Thrombosis represents one of the most feared complications of the COronaVIrus Disease-2019 (COVID-19). Although pulmonary embolism and deep venous thrombosis are the most described complications, some investigations reported thrombotic localization also in the splanchnic venous district.

METHODS:

We describe the case of a patient with SARS-CoV-2 infection presenting with abdominal pain and diagnosed with portal vein thrombosis. In addition, we shortly review available literature supporting the possible role of COVID-19 as leading cause of splanchnic venous thrombosis.

RESULTS:

After in-depth diagnostic workup, we excluded the commonest causes of portal thrombosis and concluded that SARS-CoV-2 infection represented the main explanation of this finding.

CONCLUSIONS:

Our study warns the clinicians to maintain a high index of suspicion for thrombosis in patients diagnosed with SARS-CoV-2 infection manifesting gastrointestinal symptoms. An appropriate diagnostic work-up could allow to obtain an early diagnosis and consequently improve the clinical outcome of patients.

1Introduction

Systemic hypercoagulable state and coagulation disorders represent the hallmark of the COronaVIrus Disease-2019 (COVID-19) [1, 2]. This condition leads to the vessel occlusion in both arterial and venous districts [3, 4]. Although pulmonary embolism and deep venous thrombosis are the most described complication [5], some investigators had reported thrombotic localization also in the splanchnic venous district [6, 7].

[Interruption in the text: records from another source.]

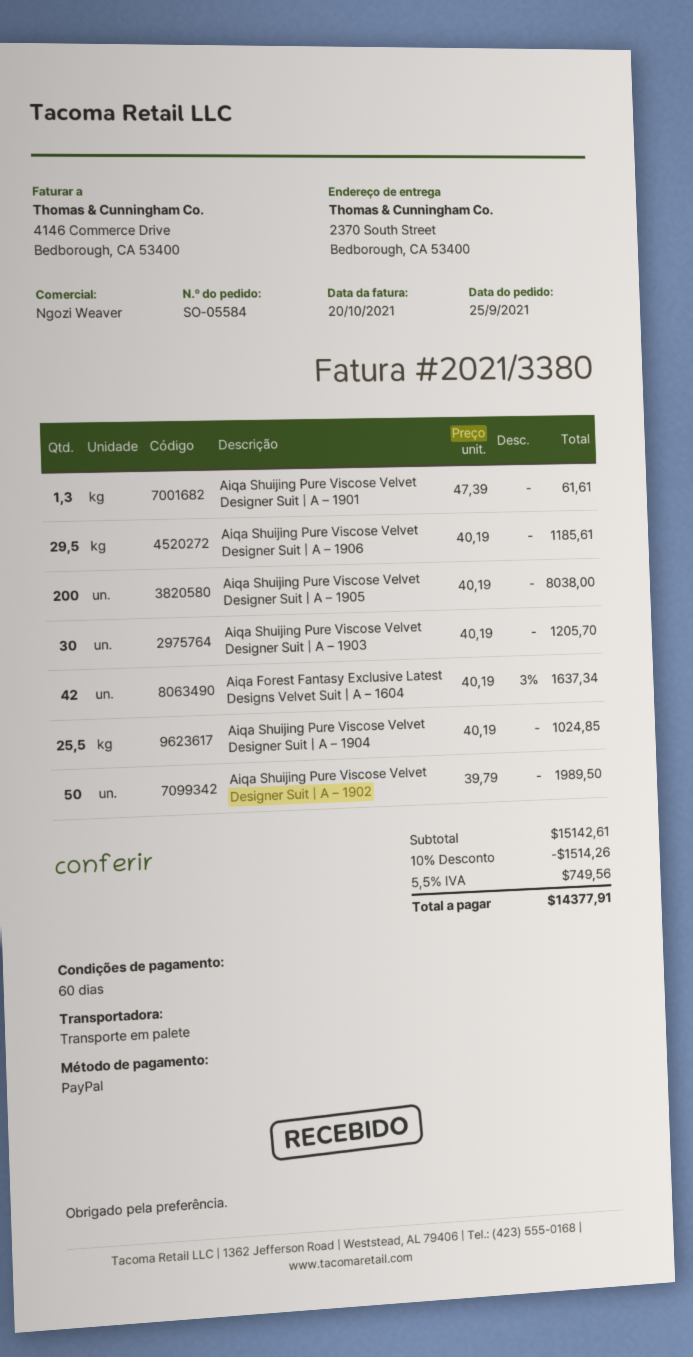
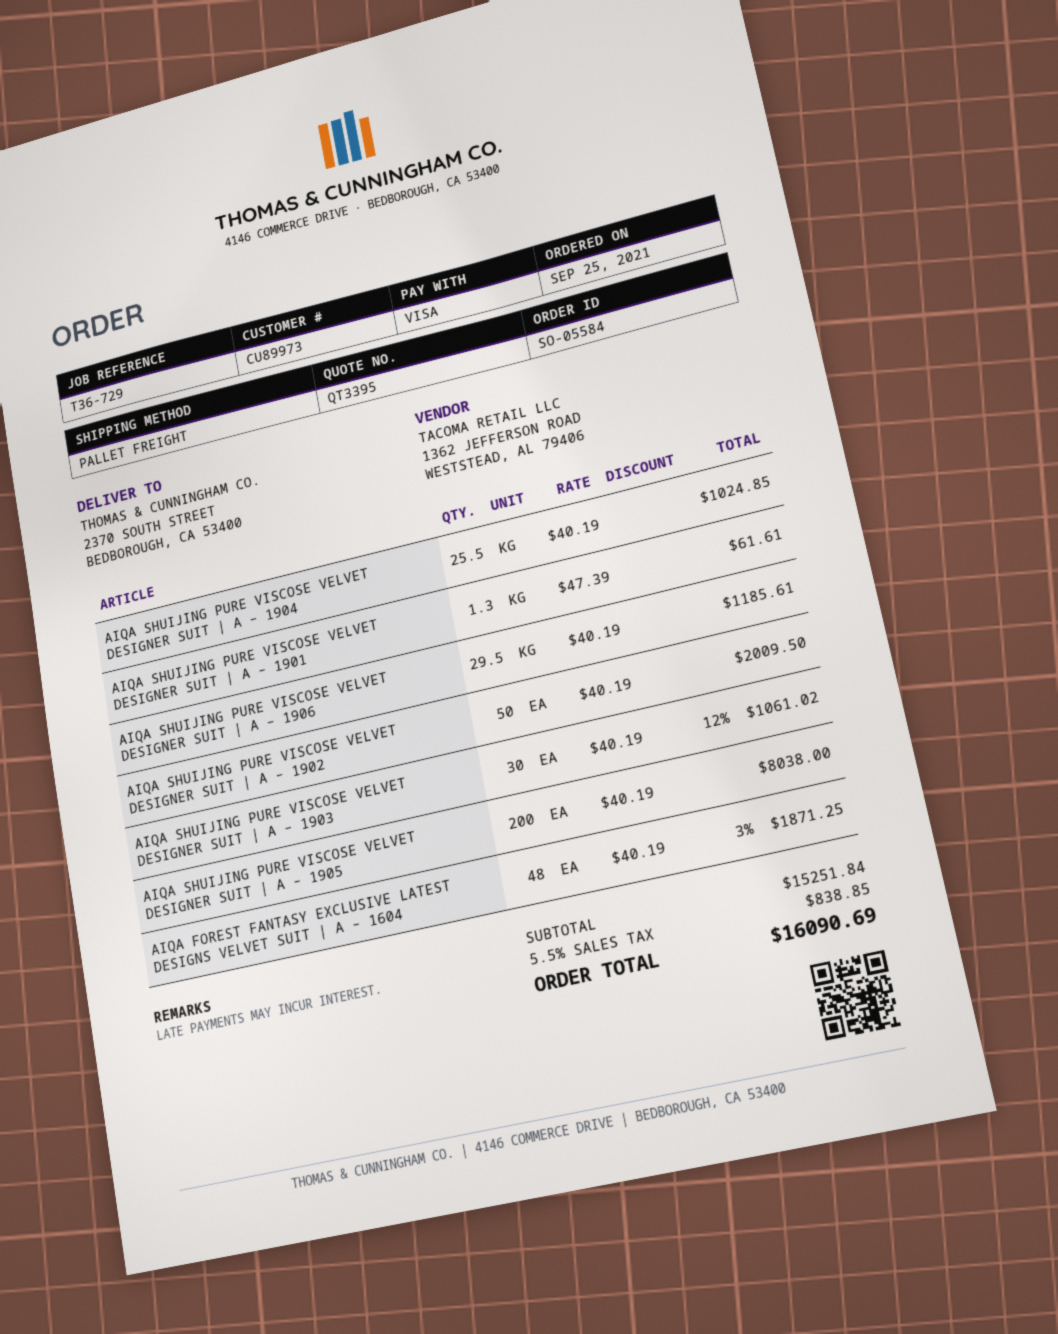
payment method: PayPal -> Visa
Aiqa Shuijing Pure Viscose Velvet Designer Suit | A – 1903: 30 x 40.19 = 1205.70 -> 30 x 40.19 - 12% = 1061.02
Aiqa Forest Fantasy Exclusive Latest Designs Velvet Suit | A – 1604: 42 x 40.19 - 3% = 1637.34 -> 48 x 40.19 - 3% = 1871.25
Aiqa Shuijing Pure Viscose Velvet Designer Suit | A – 1902: 50 x 39.79 = 1989.50 -> 50 x 40.19 = 2009.50
subtotal: 15142.61 -> 15251.84
discount: 10% = 1514.26 -> none
tax: 5.5% = 749.56 -> 5.5% = 838.85
total: 14377.91 -> 16090.69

In the present paper, we report the case of a patient with SARS-CoV-2 infection presenting with porto-mesenteric vein thrombosis, without pneumonia. In addition, we shortly review current literature supporting the possible role of COVID-19 as leading cause of splanchnic venous thrombosis.

2Case description

In October 2020, a 58-year-old Asian man came to the Emergency Department of our Hospital for the appearance of fever and abdominal pain. He not referred diarrhea or vomit, nor respiratory symptoms. His medical history was unremarkable. He did not take any medications and not referred history of smoking or alcohol consumption. He underwent to the nasopharyngeal swab screening for the RNA detection of SARS-CoV-2, which resulted positive and was admitted to the Internal Medicine Unit in the COVID-19 section. On admission, the patient was eupnoic, oxygen saturation was 99%on air room. Physical examination showed abdominal distention, with tenderness on deep palpation in the epigastric region. Laboratory data blood tests revealed normal leukocyte and lymphocytic count, PT and aPTT in normal range, D-Dimer 2.16 mg/L (n.v.  < 0.55), Fibrinogen 669 mg/dL (n.v. 150–400), C-reactive protein 6.11 mg/dL (n.v.  < 0.5), ALT 25 U/L, AST 27 U/L, serum bilirubin 2.57 mg/dL, Lipase 32 U/L and Creatinine 0.86 mg/dL. Blood gas analysis showed pH 7.41, pO2 85 mmHg, pCO2 42 mmHg and HCO3 27 mmol/L, P/F ratio 404. High resolution computed tomography (CT) didn’t show ground glass aspect or other sign of interstitial pneumonia. Abdominal ultrasound revealed normal liver and spleen structure, but absent anterograde flow in the portal vein consistent with thrombosis (PVT) (Fig. 1). Contrast enhanced abdominal CT, confirmed the portal vein occlusion extended to superior mesenteric vein with collateral vessels, duodenal wall alterations (Fig. 2 a, b) and a cephalo-pancreatic inhomogeneity. Echo-endoscopy confirmed PVT with intrahepatic and peri-coledocic collateral vessels without pancreas alteration (Fig. 3). No esophageal varices or other pathological findings were observed at the esophagogastroduodenoscopy. Neoplastic biomarkers (CA-19.9 and CEA) were in the normal range; hepatitis C serology was negative, whereas hepatitis B markers were positive (HBs Ag 249 U/L, HBV DNA 35 UI/ml, Ab anti HBs 2 mUI/ml, Ab anti HBc positive) and indicated a state of “inactive HBV carrier”. Thrombophilia screening (including JAK 2 mutation and lupus anticoagulant) was negative. The patient started Enoxaparin (8000 IU bid) for one month and subsequently he switches to Rivaroxaban 20 mg/die. No specific therapy is initiated for SARS-CoV-2 infection given the absence of respiratory symptoms.

Fig. 1

Abdominal ultrasound showing portal vein thrombosis.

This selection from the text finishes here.